NEW DELHI: It may be hard to believe in a country where blackouts are still the norm in large parts. Enough power is available in the system but there are no takers for a substantial portion of it.
Power minister Piyush Goyal on April 30 told Parliament that most parts of the country have surplus power. “The sad part is that states are not acquiring or buying power to be able to give their residents uninterrupted power supply,” he told the Lok Sabha.
A day before on April 29, he found there was so much surplus power at 3.30 pm that the national grid monitoring station indicated power was available at “zero rupee per unit”.
Last Thursday, there were no takers for 100 million units of electricity, equivalent to 1,500 MW of coal-fired and 2,500 MW gas-based capacity, from state-run generation utility NTPC that accounts for nearly a fifth of the installed capacity in the country.
Similarly, a look at the data from Indian Energy Exchange shows there were more bids for selling power than for buying in April. In the complicated power trading business, this may not be seen as an empirical proof. But, it certainly is a strong indicator of the trend. While the poor financial health of the state discoms is largely to blame, there are other factors such as fuel prices, difficulty in bill collection, etc that prevent utilities from procuring power. This has led to a fall in demand in the face of rising capacity.
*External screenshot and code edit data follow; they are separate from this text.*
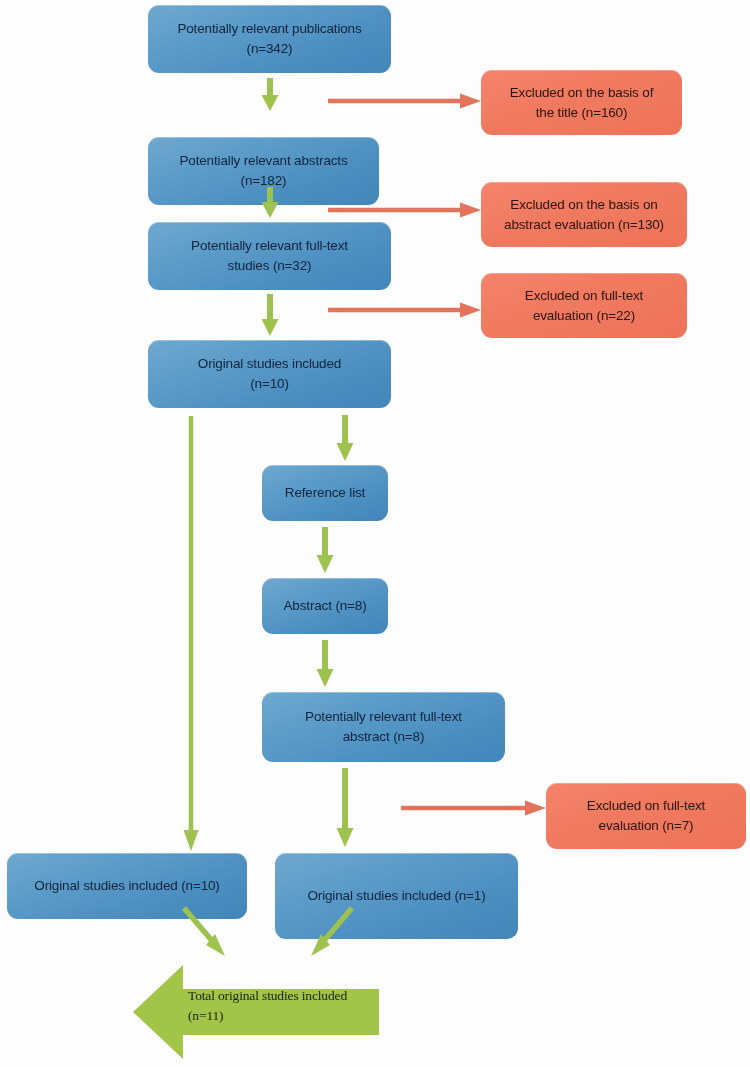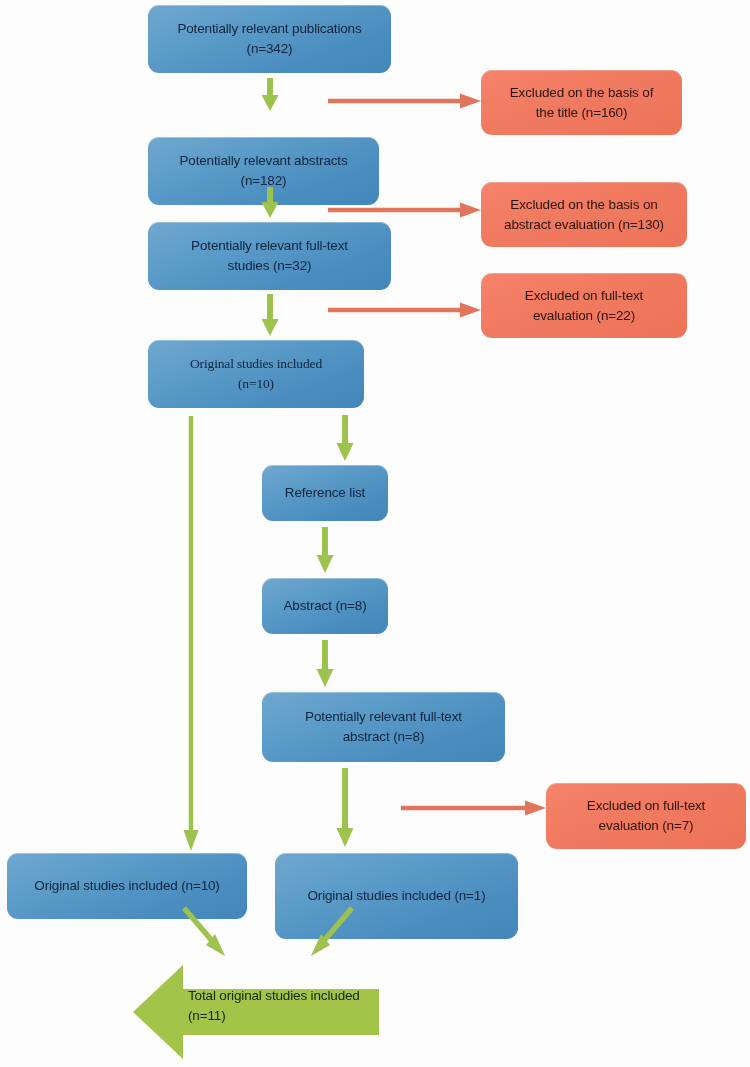--- a/index.html
+++ b/index.html
@@ -85,7 +85,7 @@
   <div class="node blue" style="left:148px; top:222px; width:243px; height:68px;">Potentially relevant full-text
 studies (n=32)</div>
 
-  <div class="node blue" style="left:148px; top:340px; width:216px; height:68px;font-family:Liberation Serif, serif;">Original studies included
+  <div class="node blue" style="left:148px; top:340px; width:243px; height:68px;">Original studies included
 (n=10)</div>
 
   <div class="node blue" style="left:262px; top:465px; width:126px; height:56px;">Reference list</div>

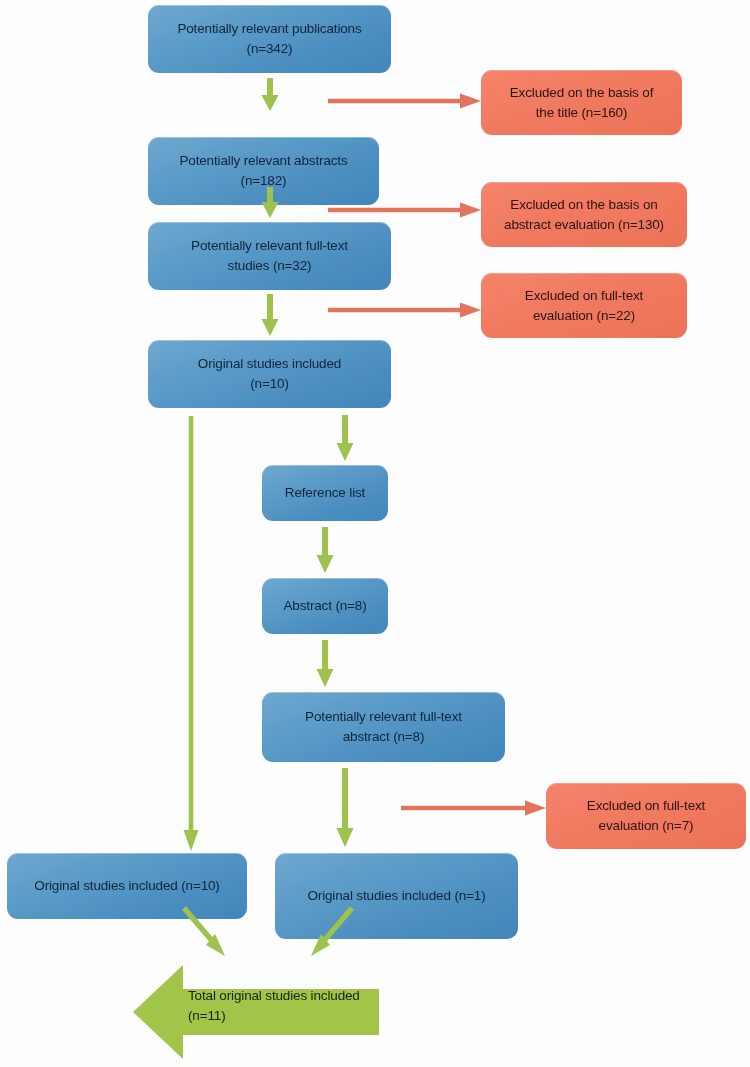--- a/index.html
+++ b/index.html
@@ -57,6 +57,7 @@
   
   .summary-arrow {
     position: absolute;
+    font-family: Liberation Serif, serif;
   }
   .summary-arrow .label {
     position: absolute;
“Usually, it is costly power that goes abegging. Usually utilities with weak bill collection system prefer to shed load than buy. They find it more viable to pay the ‘fixed charge’ in the tariff than to suffer loss due to inability to recover the cost of additional power,” one NTPC executive said.
Simultaneously, generation capacity has been growing steadily and power generation topped the trillion unit-mark in 2014-2015 at 1,048.4 billion. This marks 8.4% growth over previous year. Most utilities buy power through long-term contracts. The fixed, or capacity, charge makes up 30% or less of the contracted tariff. The aversion can be understood better in case of gas-fired plants. These plants are idling because supply of cheap domestic gas has been snapped due to shortage.
Since utilities booked the capacity of these plants on domestic gas-based tariff, they are unwilling to consider running them with imported fuel as the cost would double.
Coal-fired plants too face somewhat similar situation. Many of them have to import to make up for shortfall in domestic supplies. This raises fuel and transport costs.
Many utilities are also turning to power exchange to take advantage of falling rates as inter-region connectivity and transmission network’s carrying capacity improves. Then there are heavily deficit states such as Tamil Nadu and Kerala that pay Rs 8.5 per unit to buy power from the exchange. “If there was better connectivity with the south, our unbought 100 million units would have been lapped up by these states,” the NTPC executive said.
Analysts have a different take. “Actually, losses of the discoms are rising at a slower pace after the restructuring that took place a few years ago. The slowdown in the economy has to do with a bit of the fall in demand,” said Sudip Sural, senior director at ratings and research firm Crisil.
Central Electricity Authority data shows that power plants were spinning at an average 63% of their capacity, down from 78% three years ago. The idling gas-fired plants may have much to do with this, since generation capacity has been going up steadily during this period.